= St. Louis light =

Mysterious beam of light reported in Canada

The St. Louis Light, St. Louis Ghost Light, or St. Louis Ghost Train is a supposed paranormal phenomenon seen near St. Louis, Saskatchewan, Canada. It has been described by witnesses as a huge beam of white light, reminiscent of a locomotive headlamp.

The phenomenon has been featured on the television series Unsolved Mysteries and entails a strange light moving up and down along an old abandoned rail line at night, changing colours and varying in brightness. The line, located south of Prince Albert and north of St. Louis, has had its tracks removed, but the phenomenon still occurs on a regular basis.

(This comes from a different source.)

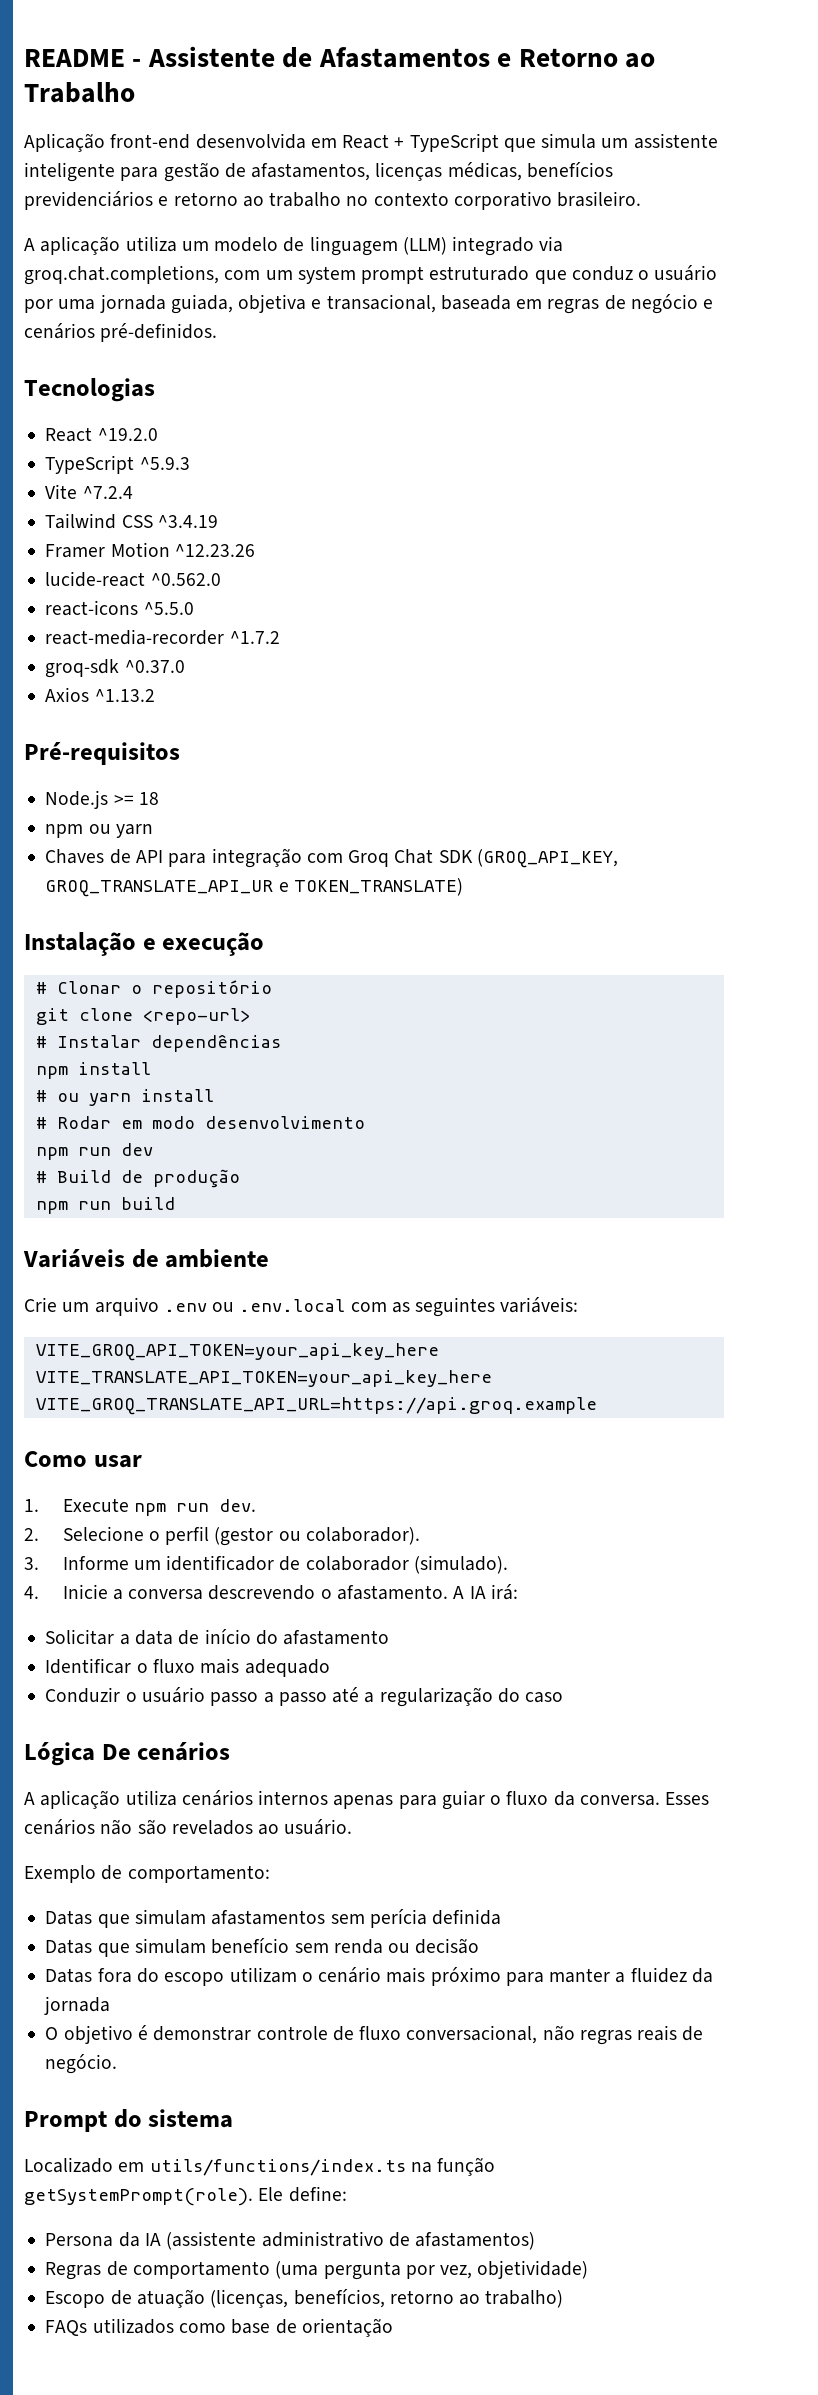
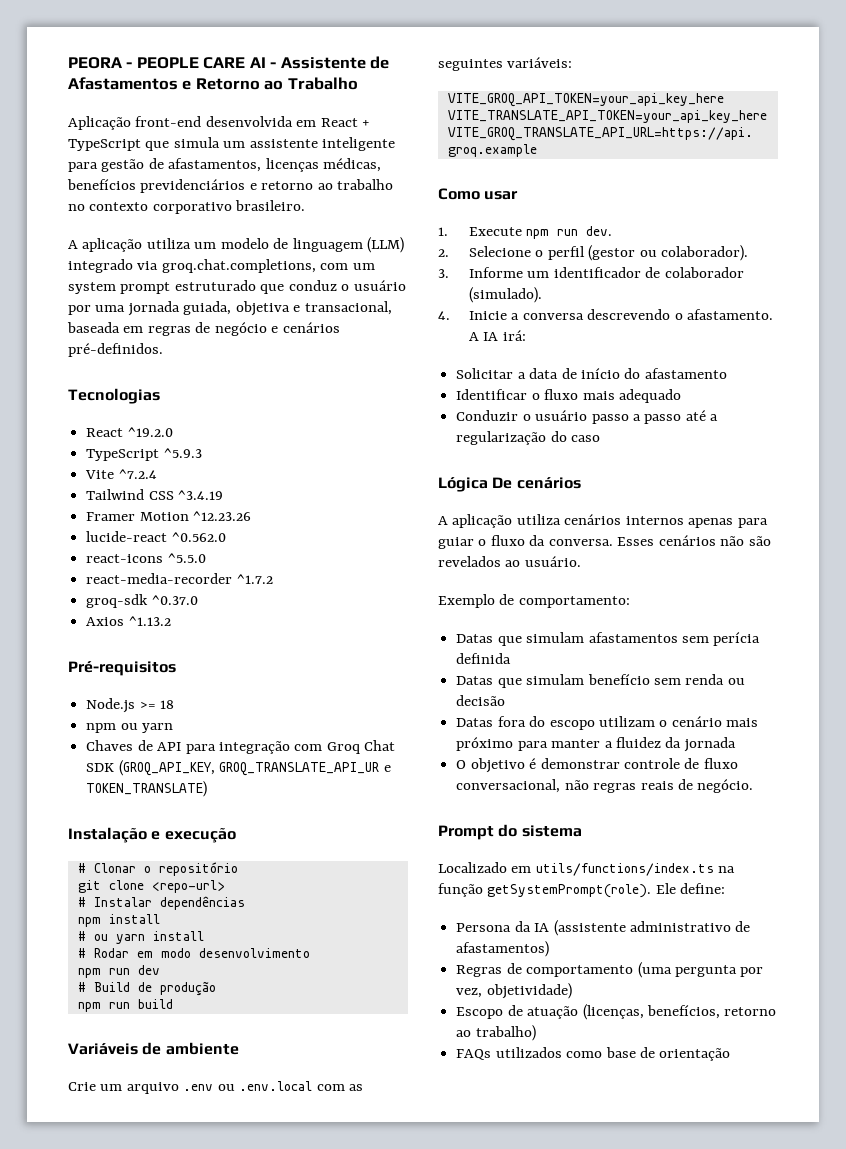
- README - Assistente de Afastamentos e Retorno ao Trabalho
+ PEORA - PEOPLE CARE AI - Assistente de Afastamentos e Retorno ao Trabalho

Several stories attempt to explain the lights, including that it is a ghost train, or the ghost of a drunk brakeman who lost his head to a passing train and now wanders up and down the tracks with a lantern attempting to find it. In 2014 Canada Post issued a stamp depicting the St. Louis ghost train, one of a series of five depicting Canadian ghost tales.

Two grade 12 students from La Ronge, Saskatchewan won science fair gold medals for investigating and supposedly duplicating the phenomenon, which they determined to be caused by the diffraction of distant vehicle lights. However, local residents claim that the light had been reported before the advent of cars.